An Examination of Sensation Seeking Tendencies among Boulderers


  • Eric Frauman Appalachian State University
  • Brian Clevenger Appalachian State University


According to Llewellyn and Sanchez (2008), the study of risk taking has become virtually synonymous with  sensation  seeking  theory and while some research has examined the sport of rock climbing from a sensation seeking standpoint there is no research that has exclusively examined boulderers from this perspective. Thereby, the primary purpose of this research was established. Data was collected in early 2009 adjacent to an indoor climbing wall where purposively selected subjects were asked to complete an online survey. The survey consisted of a sensation seeking scale (SSS Form V; Zuckerman, 1994) and a number of variables related to bouldering (e.g., perceived bouldering ability).

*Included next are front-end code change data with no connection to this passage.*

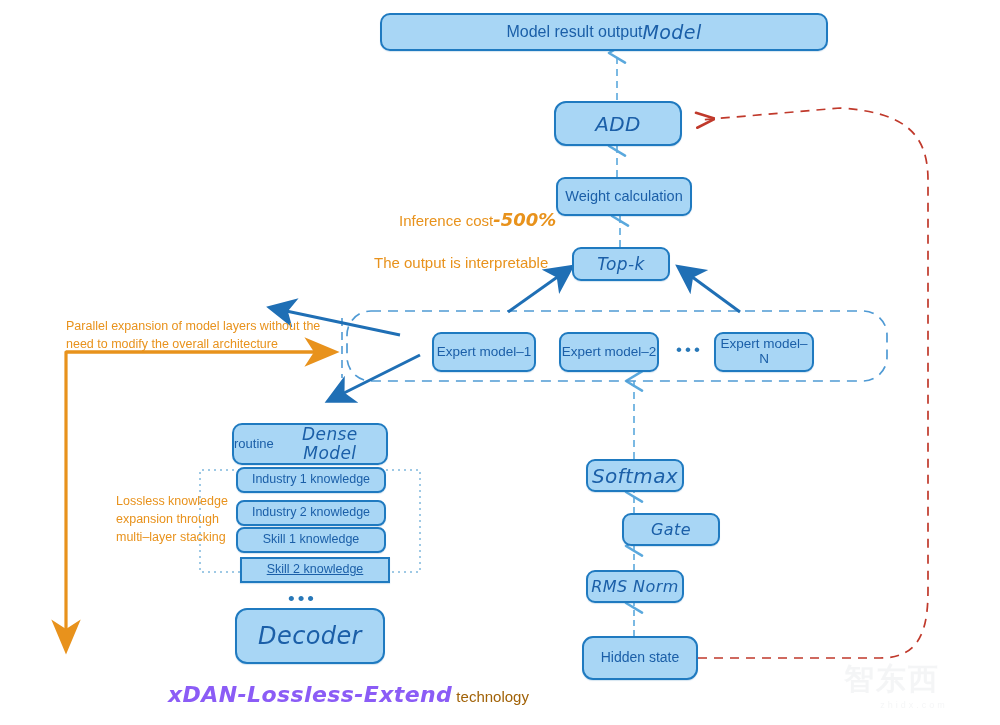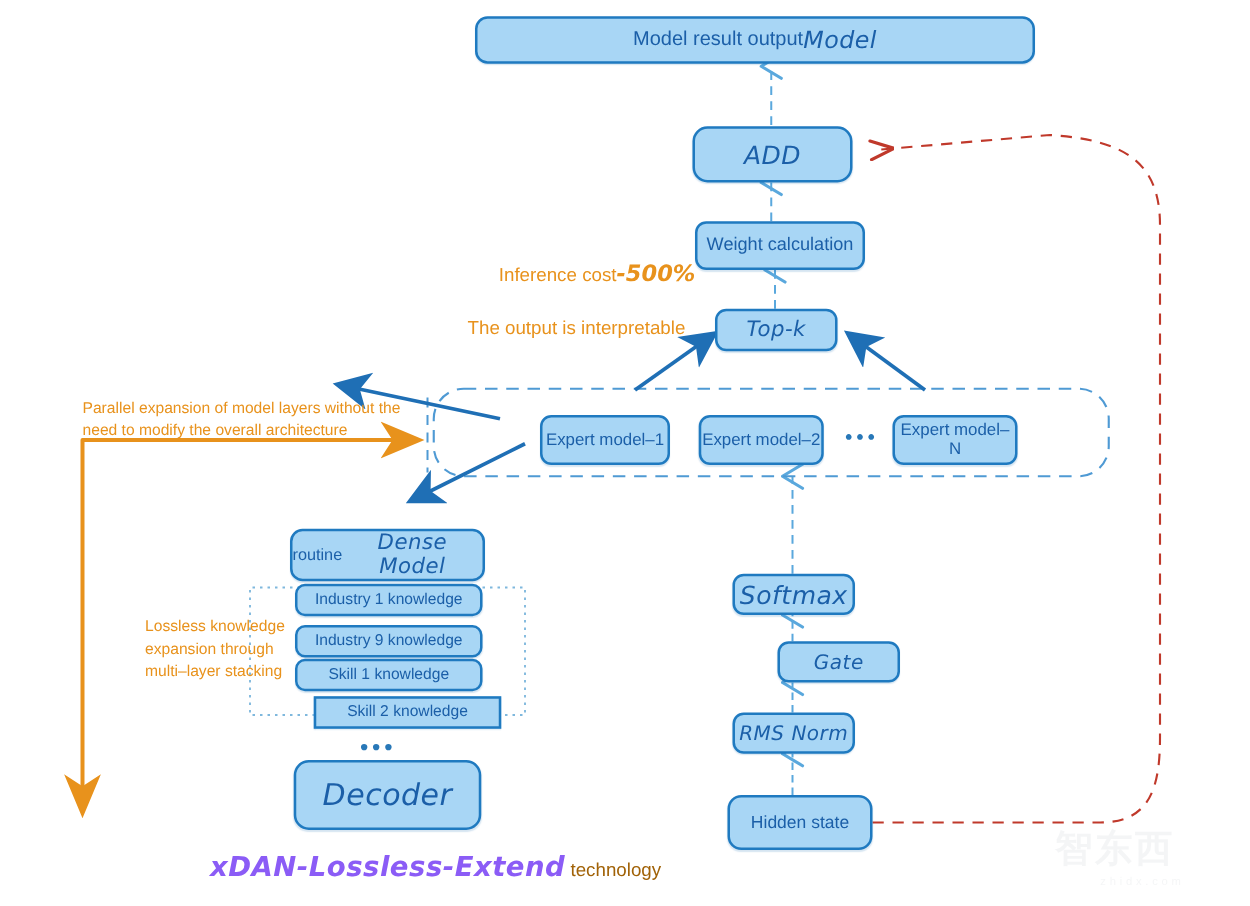--- a/index.html
+++ b/index.html
@@ -126,26 +126,26 @@
   </div>
 
   <div class="node" style="left:232px;top:423px;width:156px;height:42px;border-radius:10px;">
     <span class="plain" style="font-size:13px;">routine</span>
       <span class="hand" style="font-size:17px;">Dense Model</span>
   </div>
   <div class="node" style="left:236px;top:467px;width:150px;height:26px;border-radius:8px;">
     <span class="plain" style="font-size:12.5px;">Industry 1 knowledge</span>
   </div>
   <div class="node" style="left:236px;top:500px;width:150px;height:26px;border-radius:8px;">
-    <span class="plain" style="font-size:12.5px;">Industry 9 knowledge</span>
+    <span class="plain" style="font-size:12.5px;">Industry 2 knowledge</span>
   </div>
   <div class="node" style="left:236px;top:527px;width:150px;height:26px;border-radius:8px;">
     <span class="plain" style="font-size:12.5px;">Skill 1 knowledge</span>
   </div>
-  <div class="node" style="left:251px;top:557px;width:150px;height:26px;border-radius:0;">
+  <div class="node" style="left:240px;top:557px;width:150px;height:26px;border-radius:0;text-decoration:underline;">
     <span class="plain" style="font-size:12.5px;">Skill 2 knowledge</span>
   </div>
 
   <div class="dots" style="left:288px;top:589px;font-size:19px;">•••</div>
 
   <div class="node" style="left:235px;top:608px;width:150px;height:56px;border-radius:12px;">
     <span class="hand" style="font-size:24px;">Decoder</span>
   </div>
 
   <div class="node" style="left:586px;top:459px;width:98px;height:33px;border-radius:9px;">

Overall, the sample was not easily “susceptible to  boredom”,  scoring much higher on “thrill and adventure seeking” and “experience seeking.” While no statistically significant differences or relationships were found, the results did provide insight into how sensation seeking ten- dencies relate to bouldering characteristics (e.g., perception of ability, experience). Continued efforts should be made to better understand boulderers and their psychological  makeup  as  climbing  advocacy groups and organizations (e.g., coalitions, college outdoor programs) might find this type of information helpful for both marketing and management purposes.